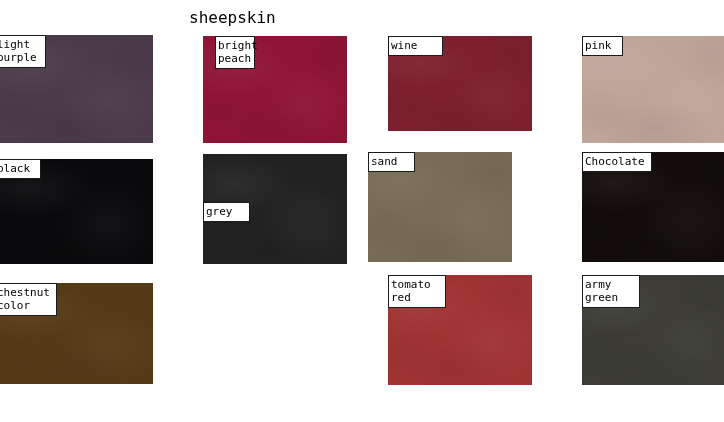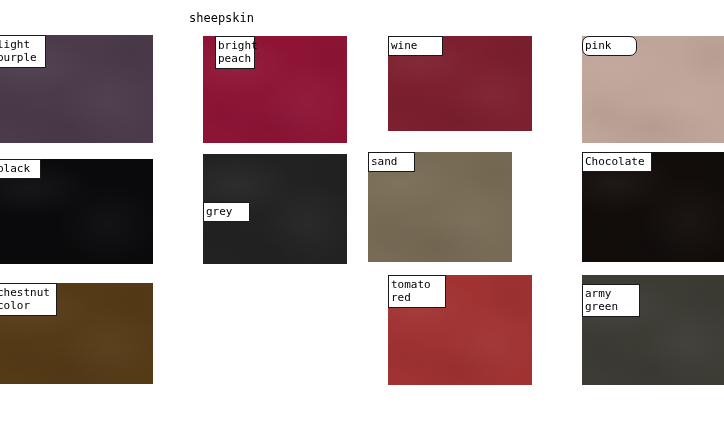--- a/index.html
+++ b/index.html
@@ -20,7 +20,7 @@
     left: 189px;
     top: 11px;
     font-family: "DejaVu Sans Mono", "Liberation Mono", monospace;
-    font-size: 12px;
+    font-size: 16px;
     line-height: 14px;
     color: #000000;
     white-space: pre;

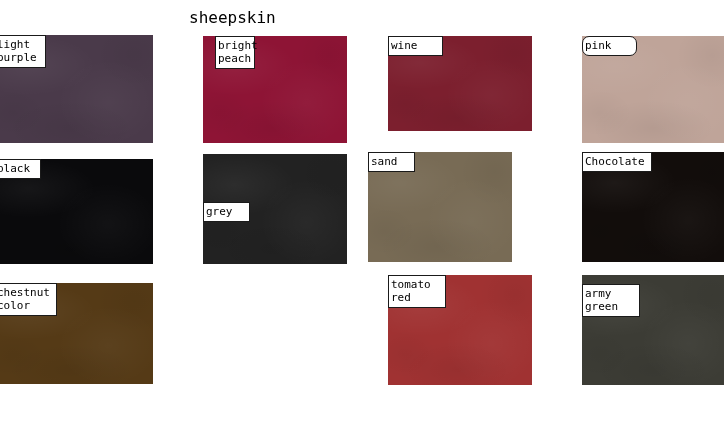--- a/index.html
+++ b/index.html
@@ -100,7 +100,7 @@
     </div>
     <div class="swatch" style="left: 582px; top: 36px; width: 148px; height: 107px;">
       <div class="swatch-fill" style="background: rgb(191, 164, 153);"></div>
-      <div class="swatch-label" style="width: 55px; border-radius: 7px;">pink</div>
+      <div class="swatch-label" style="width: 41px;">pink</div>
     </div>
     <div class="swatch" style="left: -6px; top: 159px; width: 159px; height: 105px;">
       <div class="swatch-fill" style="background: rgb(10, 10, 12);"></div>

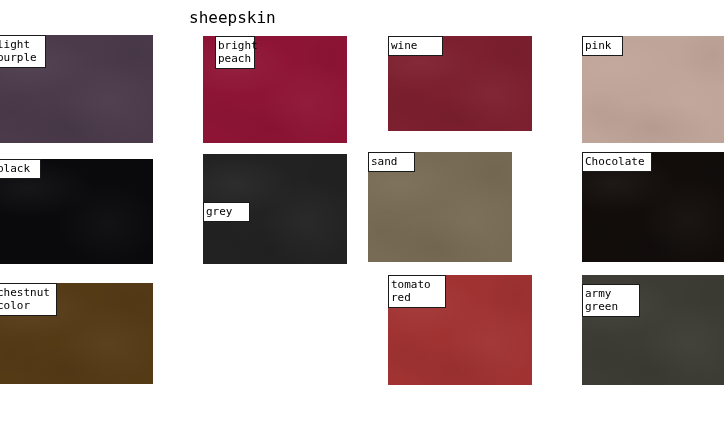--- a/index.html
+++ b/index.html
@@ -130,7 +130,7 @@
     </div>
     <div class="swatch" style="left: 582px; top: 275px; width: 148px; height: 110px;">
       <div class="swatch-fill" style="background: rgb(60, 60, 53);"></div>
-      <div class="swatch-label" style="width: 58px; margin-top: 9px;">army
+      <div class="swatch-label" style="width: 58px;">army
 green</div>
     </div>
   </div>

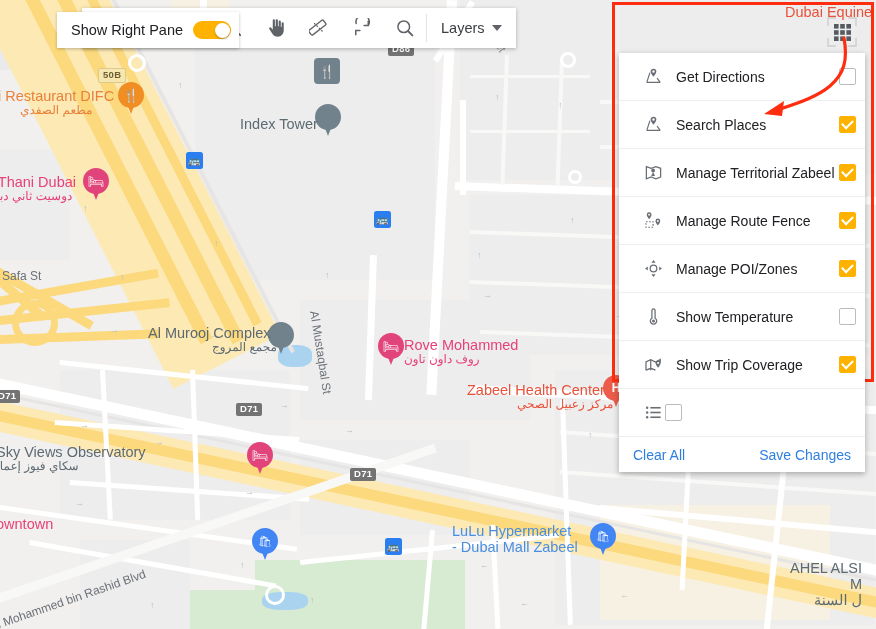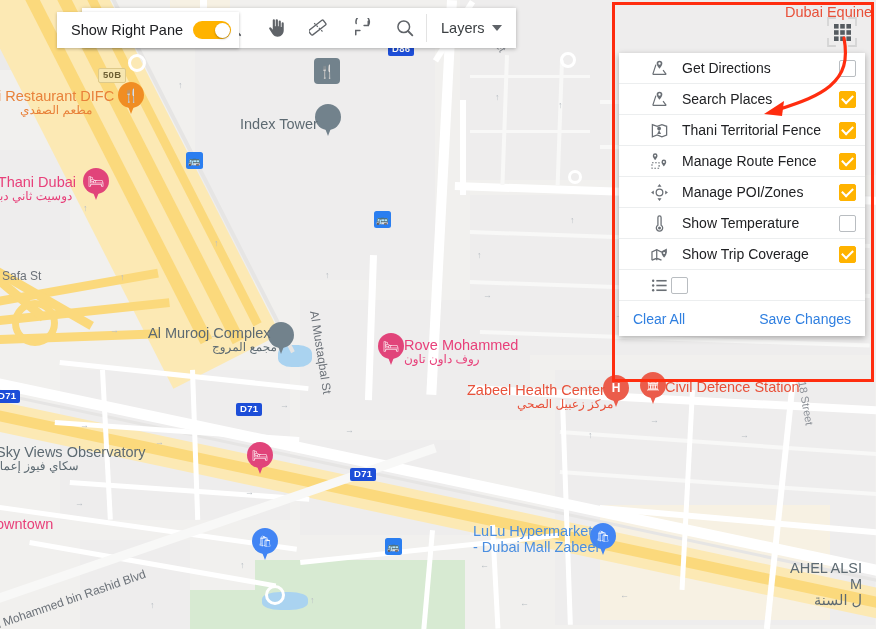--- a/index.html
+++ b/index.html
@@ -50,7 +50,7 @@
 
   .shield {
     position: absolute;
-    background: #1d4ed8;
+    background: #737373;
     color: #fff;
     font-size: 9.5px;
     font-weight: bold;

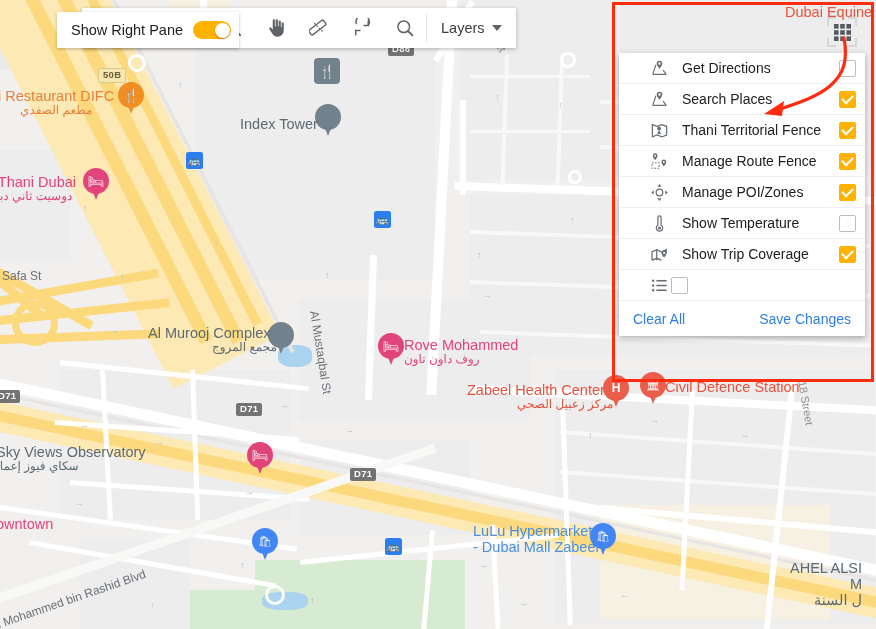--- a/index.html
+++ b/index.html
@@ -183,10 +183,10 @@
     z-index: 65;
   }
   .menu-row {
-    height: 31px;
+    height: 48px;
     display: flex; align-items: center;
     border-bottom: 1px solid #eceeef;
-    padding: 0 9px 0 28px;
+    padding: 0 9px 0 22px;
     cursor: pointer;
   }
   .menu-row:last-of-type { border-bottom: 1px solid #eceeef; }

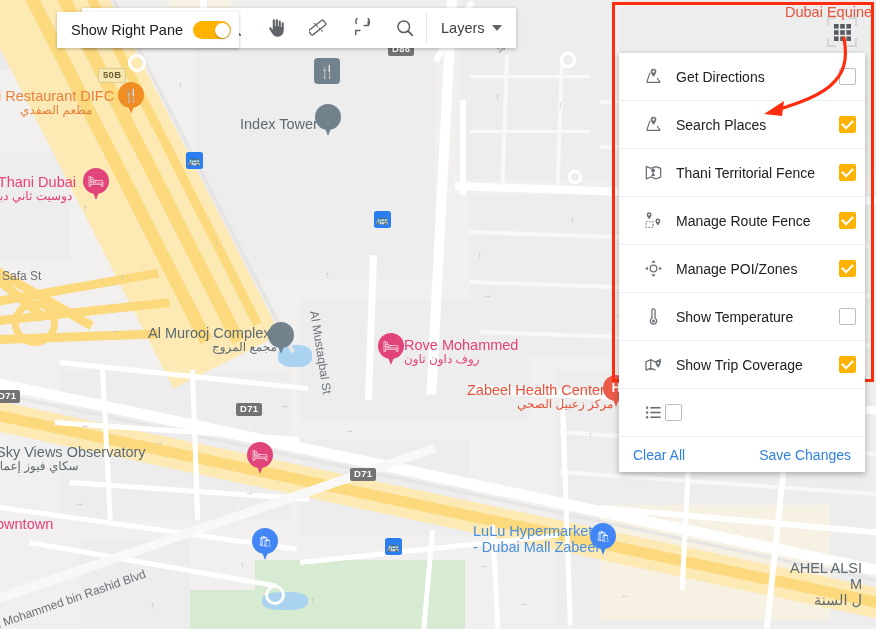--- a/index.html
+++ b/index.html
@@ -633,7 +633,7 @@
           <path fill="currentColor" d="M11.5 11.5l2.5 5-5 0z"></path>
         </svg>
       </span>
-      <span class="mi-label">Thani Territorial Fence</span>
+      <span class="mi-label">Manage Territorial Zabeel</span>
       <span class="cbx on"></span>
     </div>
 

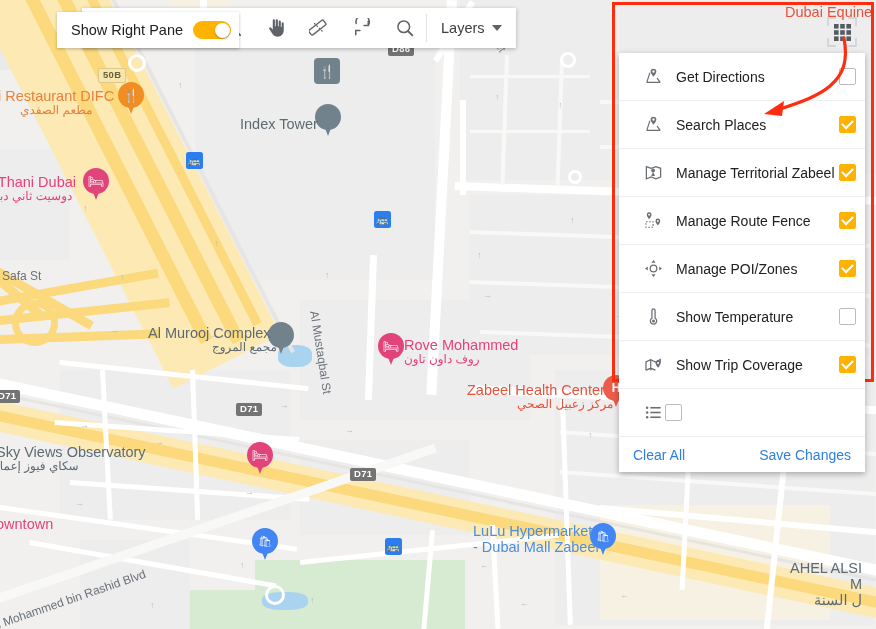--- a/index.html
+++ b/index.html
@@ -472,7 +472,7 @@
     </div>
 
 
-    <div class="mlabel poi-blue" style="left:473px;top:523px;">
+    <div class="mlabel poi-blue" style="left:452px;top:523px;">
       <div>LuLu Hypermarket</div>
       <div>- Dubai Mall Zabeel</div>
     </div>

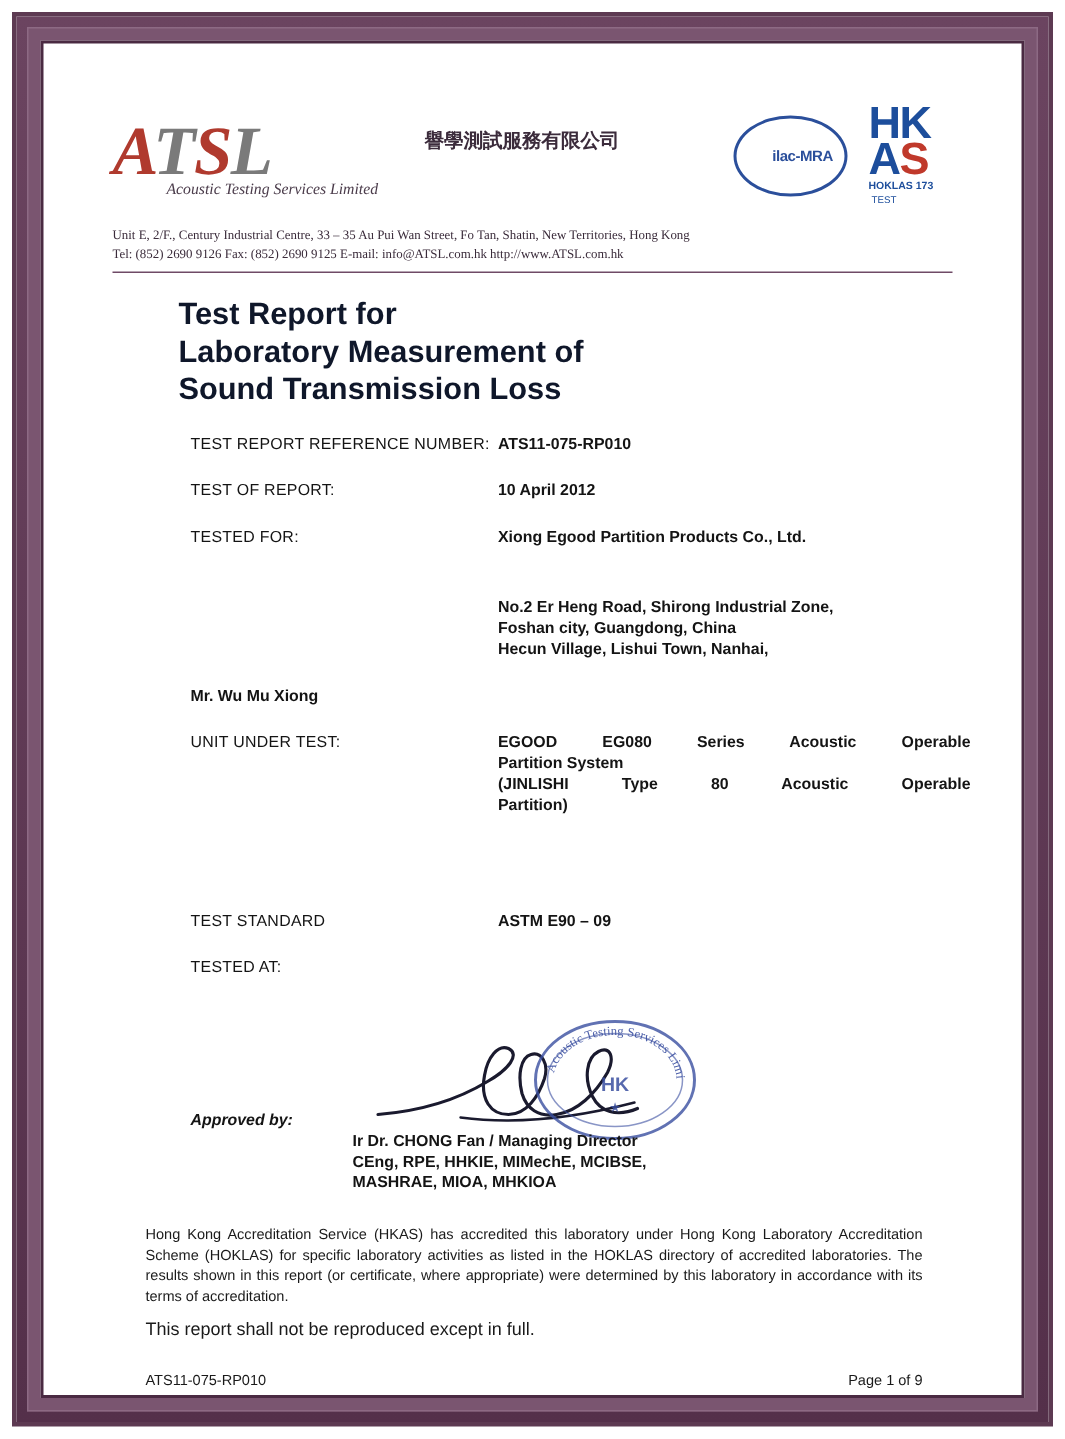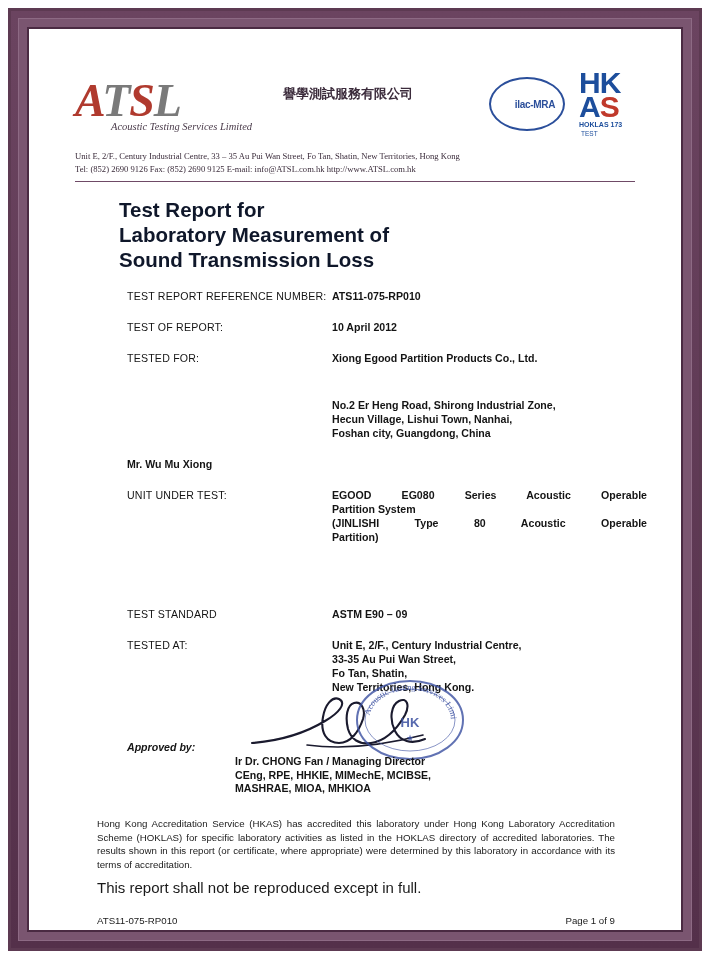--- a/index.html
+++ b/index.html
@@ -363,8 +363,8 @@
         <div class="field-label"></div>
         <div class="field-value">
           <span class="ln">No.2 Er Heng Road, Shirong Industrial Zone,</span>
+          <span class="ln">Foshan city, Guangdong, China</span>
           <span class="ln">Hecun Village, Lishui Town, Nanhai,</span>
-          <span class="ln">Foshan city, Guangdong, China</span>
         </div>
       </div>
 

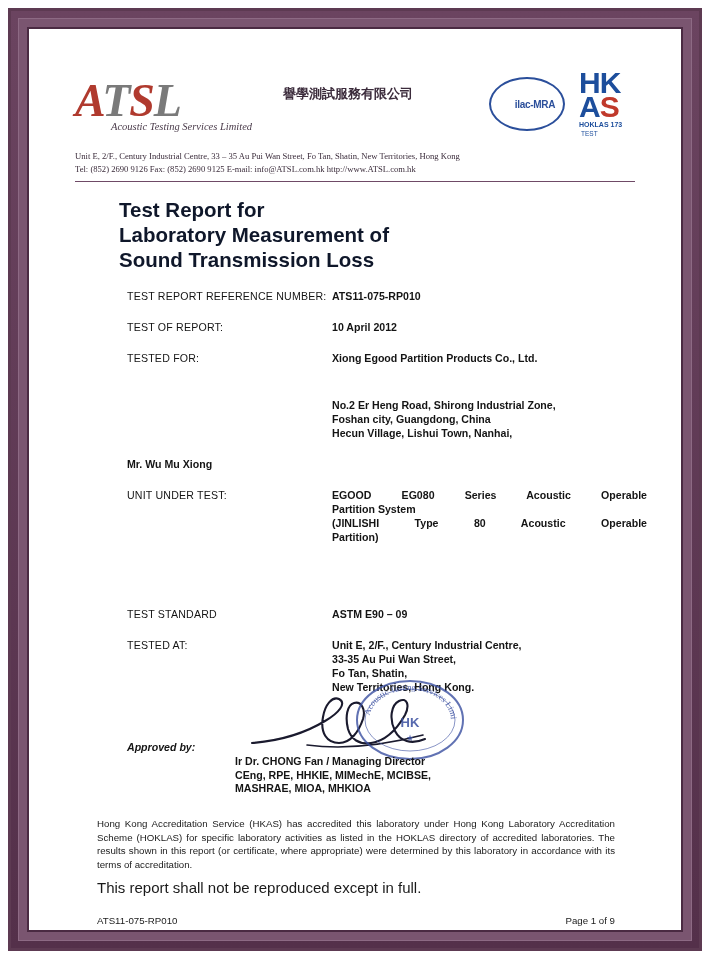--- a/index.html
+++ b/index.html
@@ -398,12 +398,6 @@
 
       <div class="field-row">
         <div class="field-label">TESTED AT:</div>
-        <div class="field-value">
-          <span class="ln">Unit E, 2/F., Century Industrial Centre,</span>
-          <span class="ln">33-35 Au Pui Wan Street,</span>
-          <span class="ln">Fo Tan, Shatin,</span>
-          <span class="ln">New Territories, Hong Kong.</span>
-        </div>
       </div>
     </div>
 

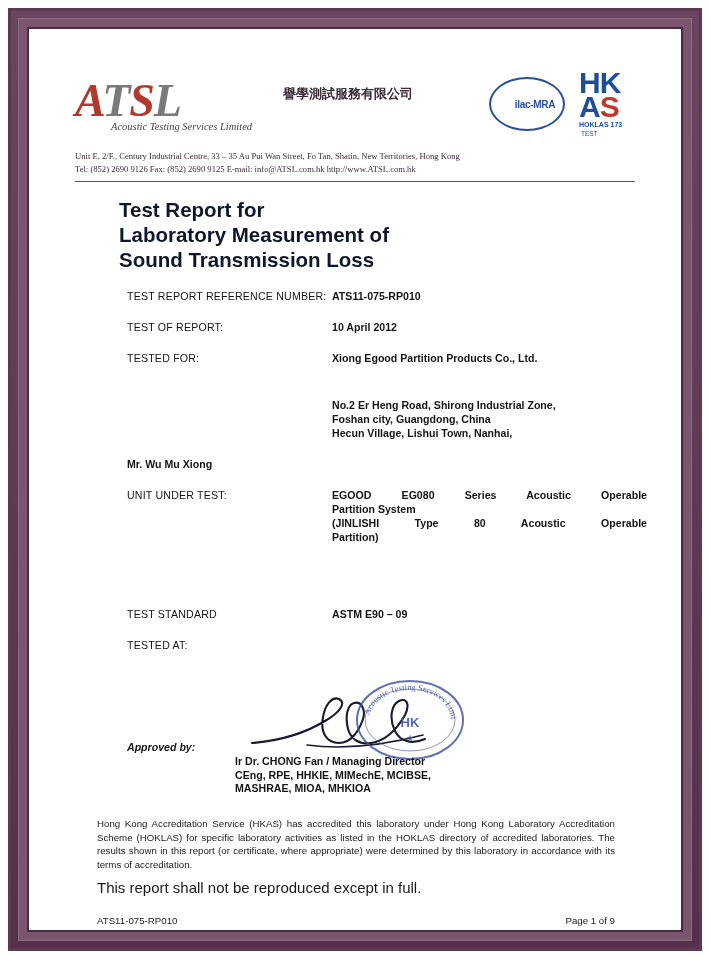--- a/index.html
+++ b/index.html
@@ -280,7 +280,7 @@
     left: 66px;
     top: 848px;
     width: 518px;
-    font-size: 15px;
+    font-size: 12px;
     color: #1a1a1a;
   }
────
The records above are to be reproduced exactly; the pictures are to be left out.

## Task response
--- a/index.html
+++ b/index.html
@@ -20,7 +20,7 @@
     left: 189px;
     top: 11px;
     font-family: "DejaVu Sans Mono", "Liberation Mono", monospace;
-    font-size: 12px;
+    font-size: 16px;
     line-height: 14px;
     color: #000000;
     white-space: pre;

--- a/index.html
+++ b/index.html
@@ -100,7 +100,7 @@
     </div>
     <div class="swatch" style="left: 582px; top: 36px; width: 148px; height: 107px;">
       <div class="swatch-fill" style="background: rgb(191, 164, 153);"></div>
-      <div class="swatch-label" style="width: 55px; border-radius: 7px;">pink</div>
+      <div class="swatch-label" style="width: 41px;">pink</div>
     </div>
     <div class="swatch" style="left: -6px; top: 159px; width: 159px; height: 105px;">
       <div class="swatch-fill" style="background: rgb(10, 10, 12);"></div>

--- a/index.html
+++ b/index.html
@@ -130,7 +130,7 @@
     </div>
     <div class="swatch" style="left: 582px; top: 275px; width: 148px; height: 110px;">
       <div class="swatch-fill" style="background: rgb(60, 60, 53);"></div>
-      <div class="swatch-label" style="width: 58px; margin-top: 9px;">army
+      <div class="swatch-label" style="width: 58px;">army
 green</div>
     </div>
   </div>

--- a/index.html
+++ b/index.html
@@ -50,7 +50,7 @@
 
   .shield {
     position: absolute;
-    background: #1d4ed8;
+    background: #737373;
     color: #fff;
     font-size: 9.5px;
     font-weight: bold;

--- a/index.html
+++ b/index.html
@@ -183,10 +183,10 @@
     z-index: 65;
   }
   .menu-row {
-    height: 31px;
+    height: 48px;
     display: flex; align-items: center;
     border-bottom: 1px solid #eceeef;
-    padding: 0 9px 0 28px;
+    padding: 0 9px 0 22px;
     cursor: pointer;
   }
   .menu-row:last-of-type { border-bottom: 1px solid #eceeef; }

--- a/index.html
+++ b/index.html
@@ -633,7 +633,7 @@
           <path fill="currentColor" d="M11.5 11.5l2.5 5-5 0z"></path>
         </svg>
       </span>
-      <span class="mi-label">Thani Territorial Fence</span>
+      <span class="mi-label">Manage Territorial Zabeel</span>
       <span class="cbx on"></span>
     </div>
 

--- a/index.html
+++ b/index.html
@@ -472,7 +472,7 @@
     </div>
 
 
-    <div class="mlabel poi-blue" style="left:473px;top:523px;">
+    <div class="mlabel poi-blue" style="left:452px;top:523px;">
       <div>LuLu Hypermarket</div>
       <div>- Dubai Mall Zabeel</div>
     </div>

--- a/index.html
+++ b/index.html
@@ -363,8 +363,8 @@
         <div class="field-label"></div>
         <div class="field-value">
           <span class="ln">No.2 Er Heng Road, Shirong Industrial Zone,</span>
+          <span class="ln">Foshan city, Guangdong, China</span>
           <span class="ln">Hecun Village, Lishui Town, Nanhai,</span>
-          <span class="ln">Foshan city, Guangdong, China</span>
         </div>
       </div>
 

--- a/index.html
+++ b/index.html
@@ -398,12 +398,6 @@
 
       <div class="field-row">
         <div class="field-label">TESTED AT:</div>
-        <div class="field-value">
-          <span class="ln">Unit E, 2/F., Century Industrial Centre,</span>
-          <span class="ln">33-35 Au Pui Wan Street,</span>
-          <span class="ln">Fo Tan, Shatin,</span>
-          <span class="ln">New Territories, Hong Kong.</span>
-        </div>
       </div>
     </div>
 

--- a/index.html
+++ b/index.html
@@ -280,7 +280,7 @@
     left: 66px;
     top: 848px;
     width: 518px;
-    font-size: 15px;
+    font-size: 12px;
     color: #1a1a1a;
   }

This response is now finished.